The irony of using colonial laws to defend “African culture” against the spectre of corruption by whites is evidently lost on the anti-gay brigade, who mistakenly insist that LGBTQ rights are a uniquely Western invention. Yet manufactured panics about European threats to African sexuality are nothing new – they were invented by the whites themselves.
In her PhD thesis, gender studies scholar Elizabeth Williams argues that “in order to maintain their political dominance in the colony, Kenyan settlers needed to find a way to present white supremacy as a boon to African welfare. The solution to this problem lay in the production of a vision of African sexuality that needed to be protected from contamination by more deviant settler populations.”
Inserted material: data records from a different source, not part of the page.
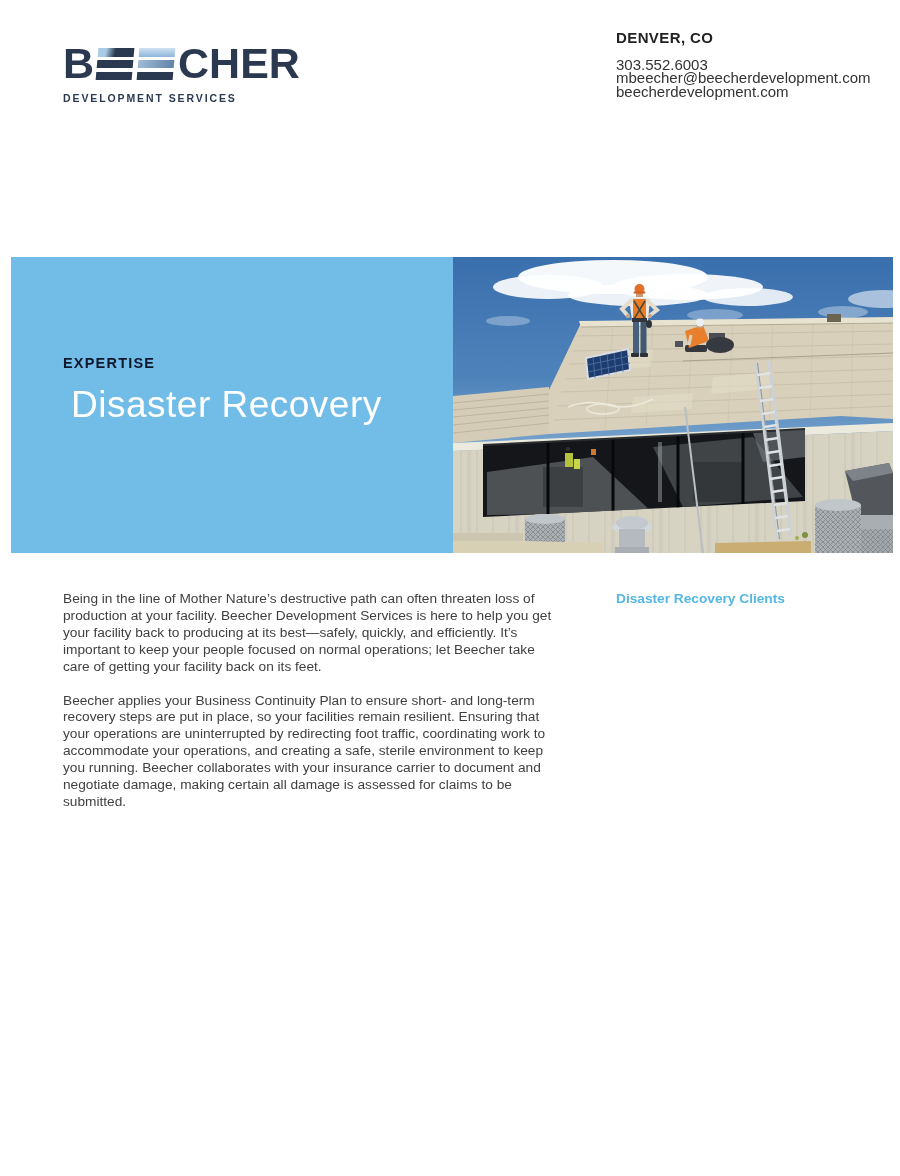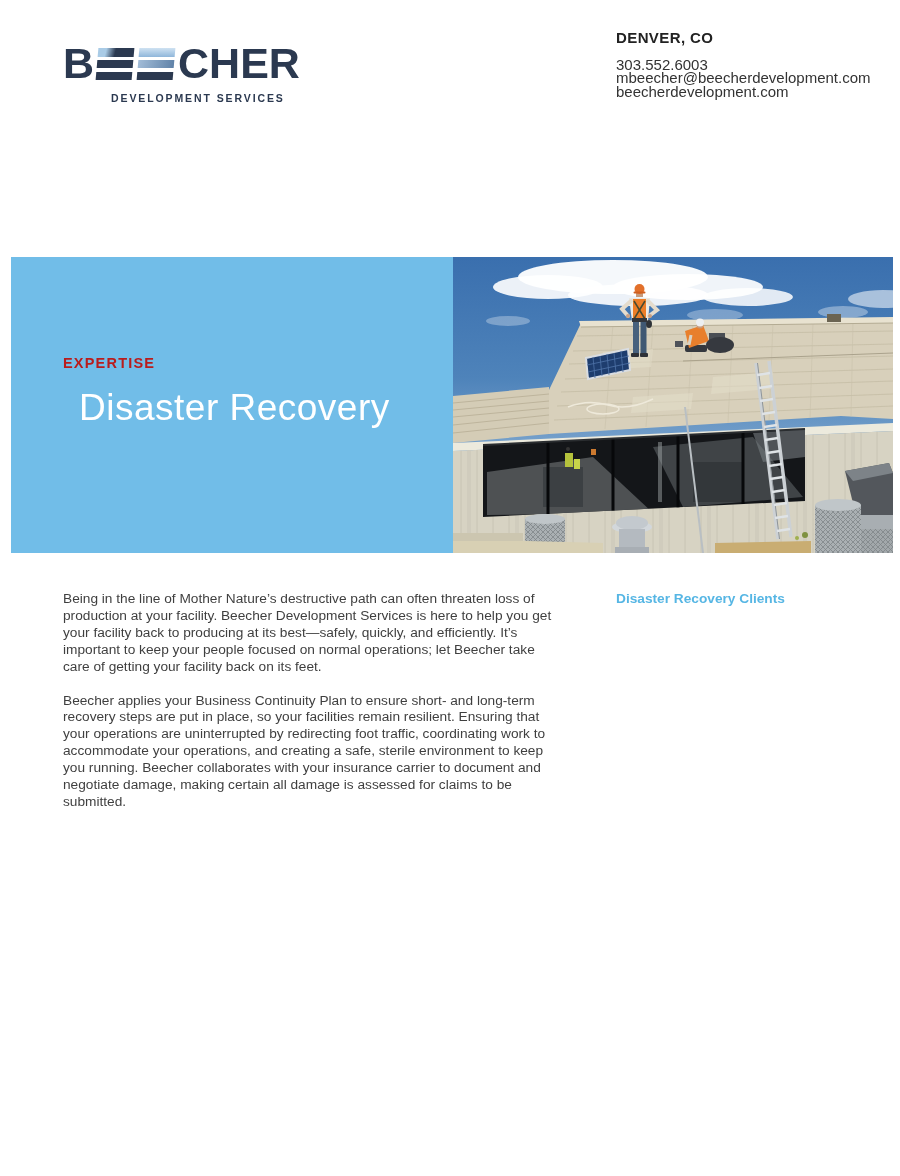--- a/index.html
+++ b/index.html
@@ -22,7 +22,7 @@
   .e2 .bar2 { background:linear-gradient(100deg,#a3bdd8,#5f82a8); }
   .e2 .bar3 { background:#2b3950; }
   .logo-tagline { margin-top:7px; font-size:10.5px; font-weight:bold;
-    letter-spacing:1.9px; color:#2b3950;margin-left:48px; }
+    letter-spacing:1.9px; color:#2b3950; }
 
   .contact { position:absolute; left:616px; top:31px; font-size:15px;
     color:#333333; line-height:13.5px; }

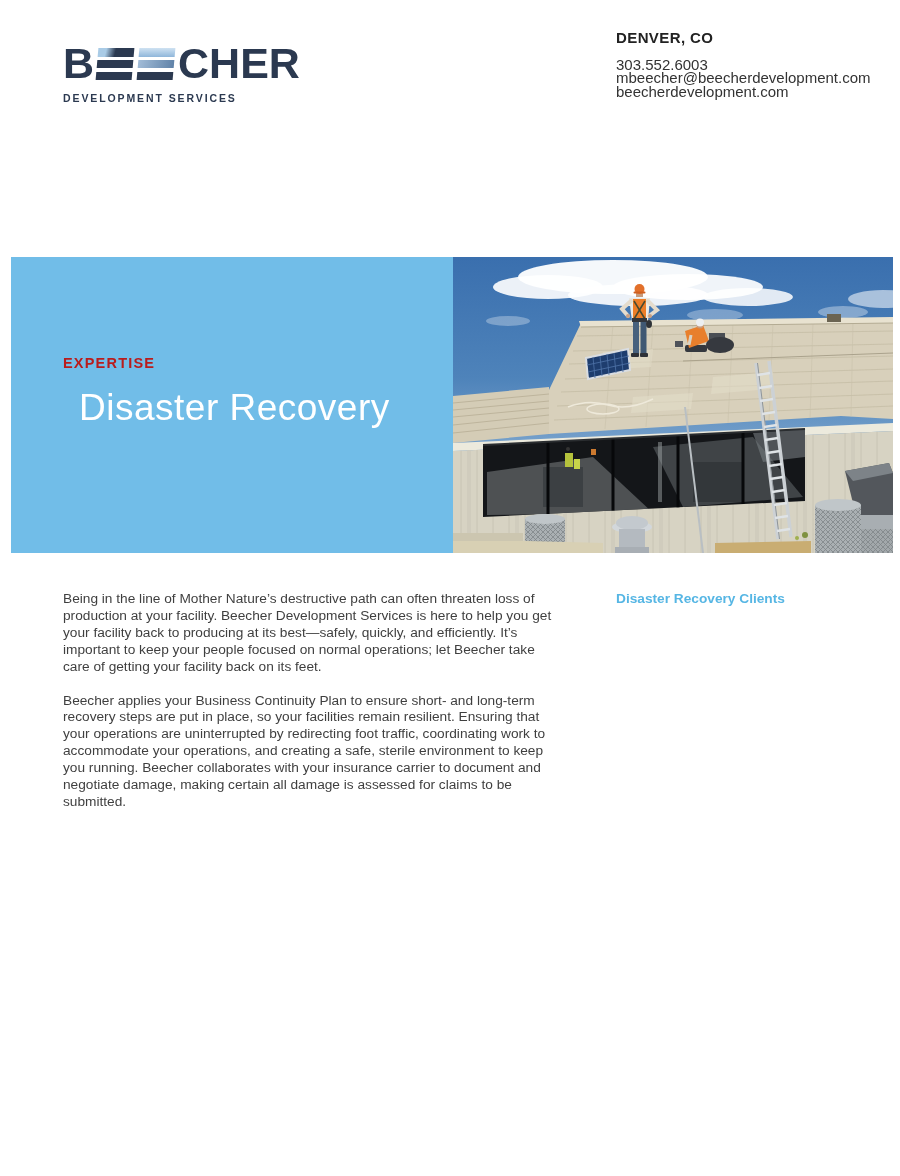--- a/index.html
+++ b/index.html
@@ -33,7 +33,7 @@
   .banner-bg { position:absolute; inset:0; background:#71bde8; }
   .banner-text { position:absolute; left:52px; top:98px; }
   .eyebrow { font-size:14.5px; font-weight:bold; letter-spacing:1.2px;
-    color:#b91c1c; margin:0 0 13px 0; }
+    color:#0f172a; margin:0 0 13px 0; }
   .banner-title { font-size:37px; font-weight:normal; color:#ffffff;
     letter-spacing:0.5px; margin:16px; }
   .photo { position:absolute; right:0; top:0; width:440px; height:296px; }

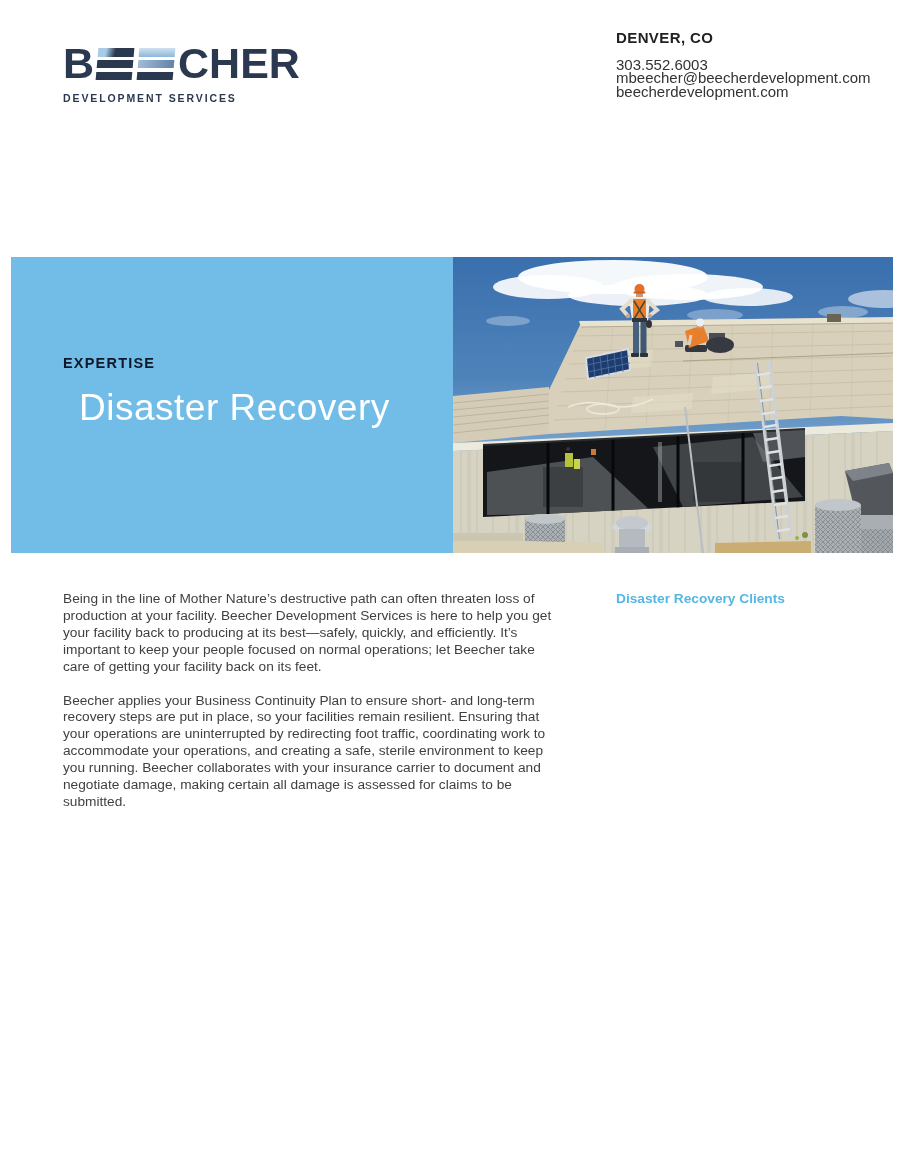--- a/index.html
+++ b/index.html
@@ -35,7 +35,7 @@
   .eyebrow { font-size:14.5px; font-weight:bold; letter-spacing:1.2px;
     color:#0f172a; margin:0 0 13px 0; }
   .banner-title { font-size:37px; font-weight:normal; color:#ffffff;
-    letter-spacing:0.5px; margin:16px; }
+    letter-spacing:0.5px; margin:8px; }
   .photo { position:absolute; right:0; top:0; width:440px; height:296px; }
   .photo svg { display:block; width:100%; height:100%; }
That vision of African sexuality was born of Victorian imaginings of noble savagery. “The average native is simply an unmoral creature, and as a general rule, he becomes immoral only after contact with certain forms of civilization, either Eastern or Western,” one settler wrote in 1920.
Today’s African elites, who inherited the colonial kingdom, are replicating the same naked assertion of power. They too declare themselves, and their thievery and brutality, as justified by the need to protect “African” mores from Western decadence.
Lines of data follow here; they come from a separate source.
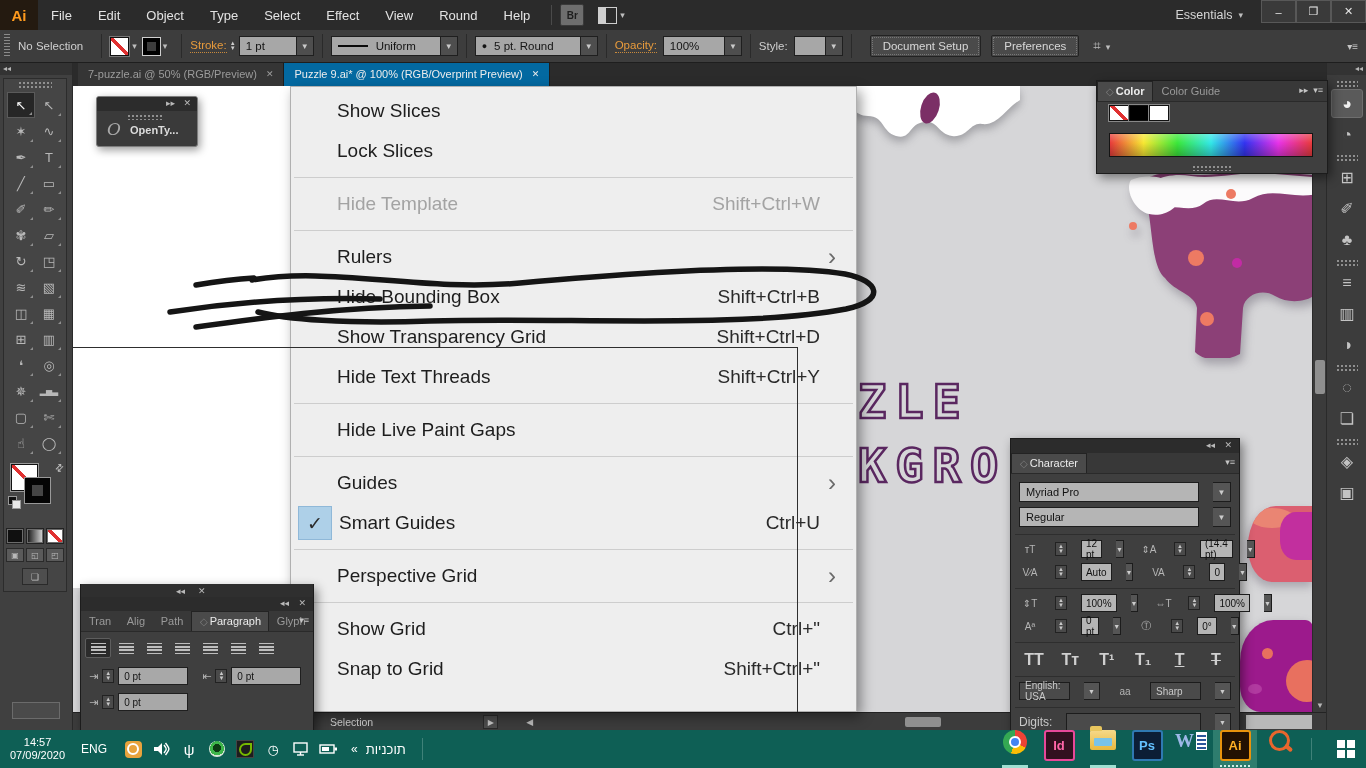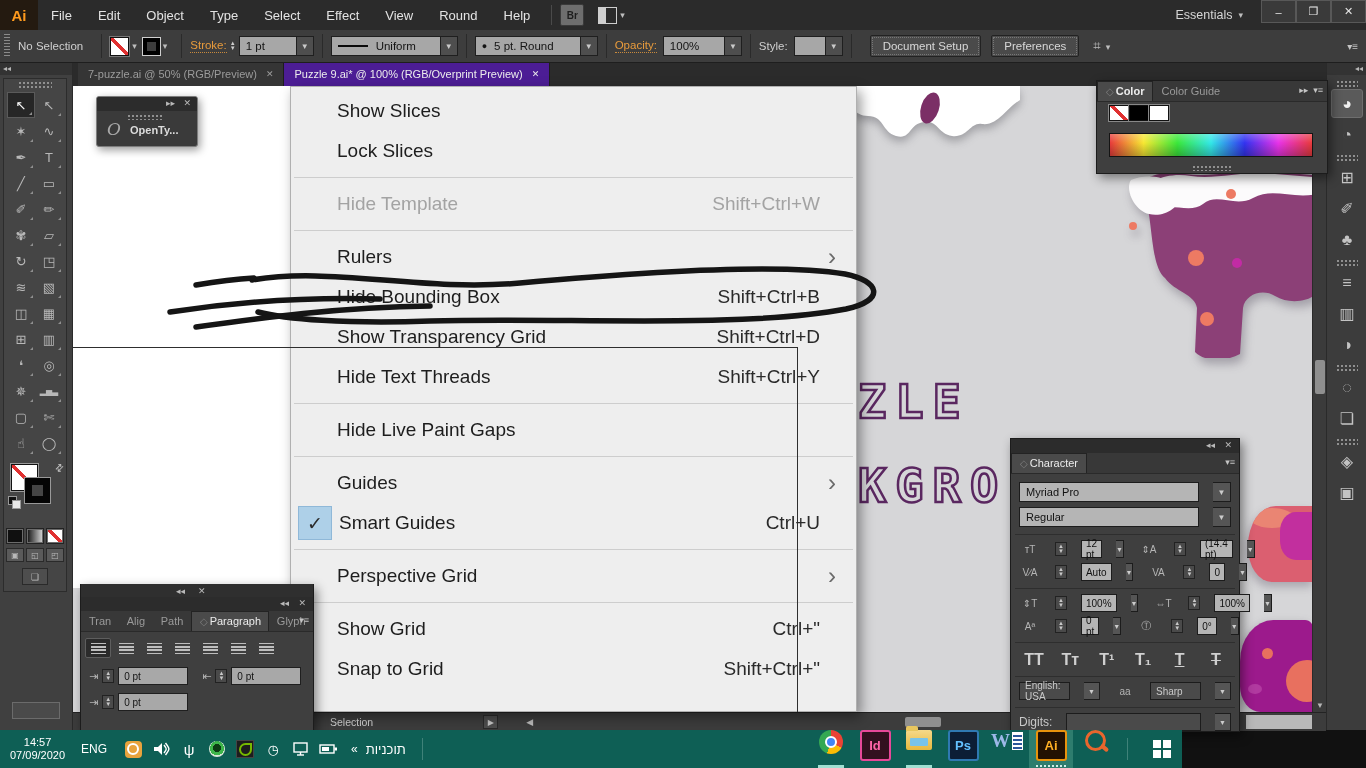--- a/index.html
+++ b/index.html
@@ -65,7 +65,7 @@
   .doctab{height:24px;display:flex;align-items:center;padding:0 10px;font-size:11px;gap:9px;border-right:1px solid #1d1d1d;}
   .doctab .x{font-size:9px;}
   #tab1{background:#353535;color:#9b9b9b;margin-left:6px;}
-  #tab2{background:#4c1d95;color:#ececec;}
+  #tab2{background:#0369a1;color:#ececec;}
 
   
   #canvas{position:absolute;left:72px;top:86px;width:1240px;height:626px;background:#d6d6d8;overflow:hidden;z-index:10;}

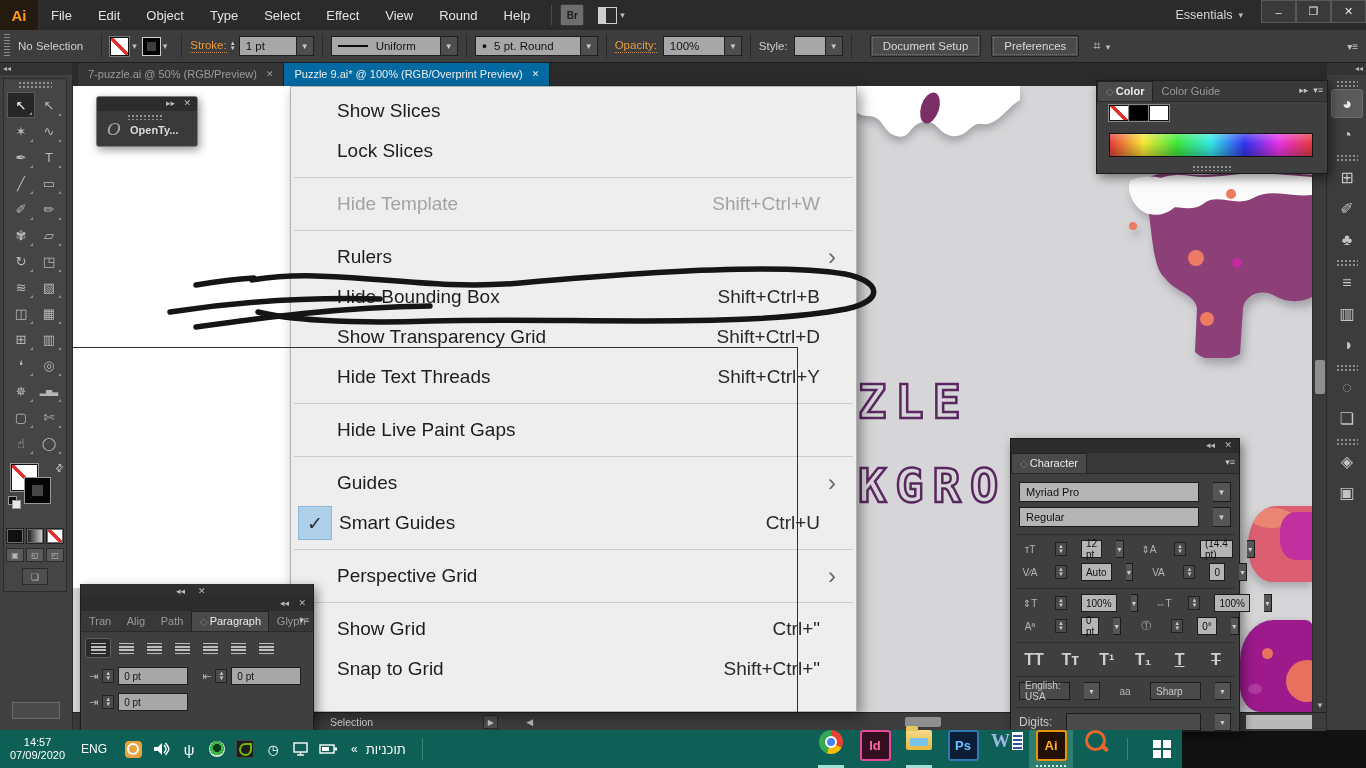--- a/index.html
+++ b/index.html
@@ -416,7 +416,7 @@
     </svg>
 
     <div class="art-text" style="left:786px;top:288px;">ZLE</div>
-    <div class="art-text" style="left:786px;top:372px;">KGRO</div>
+    <div class="art-text" style="left:786px;top:352px;">KGRO</div>
 
     <div id="pink-blob">
         <div class="lite"></div>

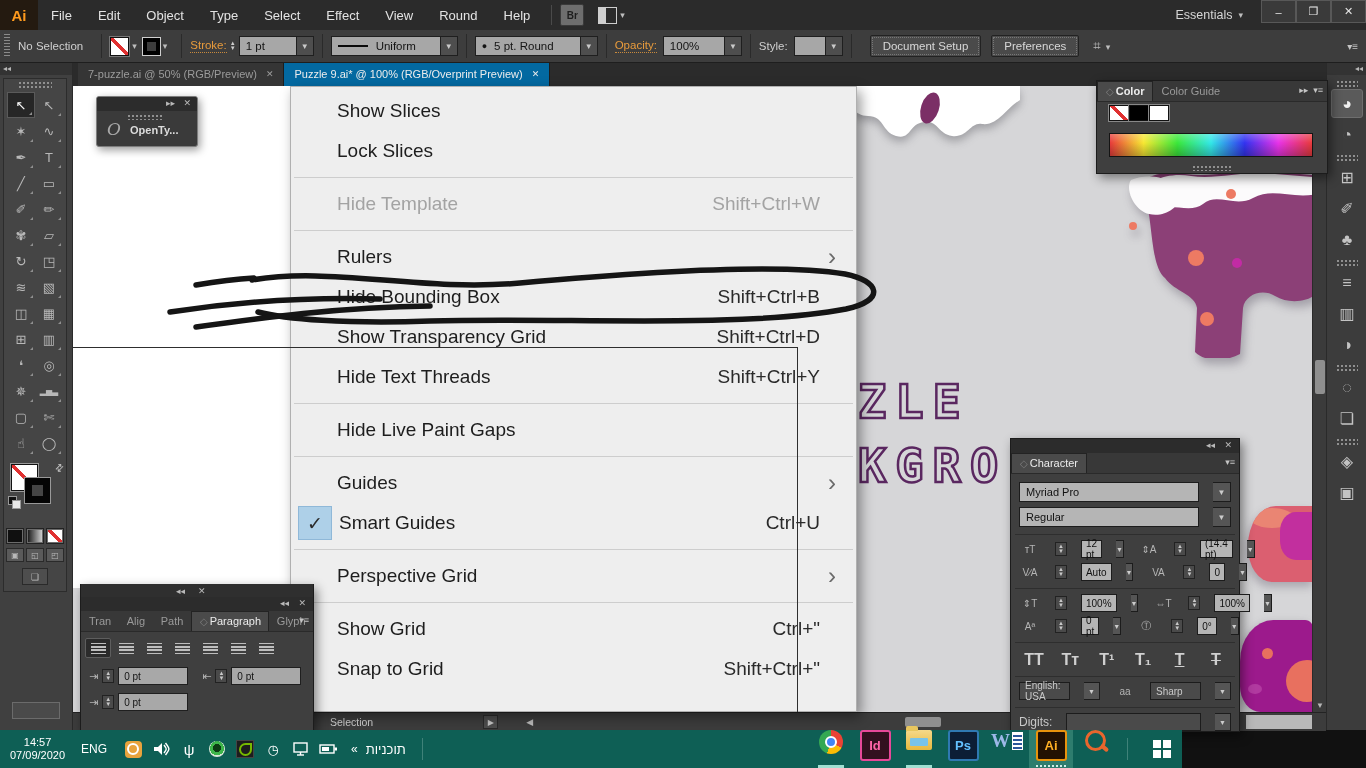--- a/index.html
+++ b/index.html
@@ -163,7 +163,7 @@
   #annotation{position:absolute;left:0;top:0;z-index:70;pointer-events:none;}
 
   
-  #taskbar{position:absolute;left:0;top:730px;width:1182px;height:38px;background:#0e5f55;z-index:100;display:flex;align-items:center;color:#fff;}
+  #taskbar{position:absolute;left:0;top:730px;width:1366px;height:38px;background:#0e5f55;z-index:100;display:flex;align-items:center;color:#fff;}
   #clock{font-size:11px;line-height:13px;text-align:center;margin-left:10px;}
   #tb-lang{font-size:12px;margin:0 12px 0 16px;}
   .tray{width:22px;height:22px;display:flex;align-items:center;justify-content:center;margin:0 3px;}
Still, while it may be tempting to dismiss these as the rantings of ignorant and power-hungry bigots, which they are, we must not forget that they have real-life consequences.
They provide justification for the oppression of thousands of Kenyans who find themselves the victims of violence, rape and imprisonment at the hands of the state and local communities. Between 2013 and 2017, more than 500 people were prosecuted under colonial laws and artistic works have been banned for showing homosexual relationships.
We must also keep in mind that by undermining the protections in the constitution, the self-appointed defenders of “African culture” are endangering all of us, regardless of sexual orientation.
The views expressed in this article are the author’s own and do not necessarily reflect Al Jazeera’s editorial stance.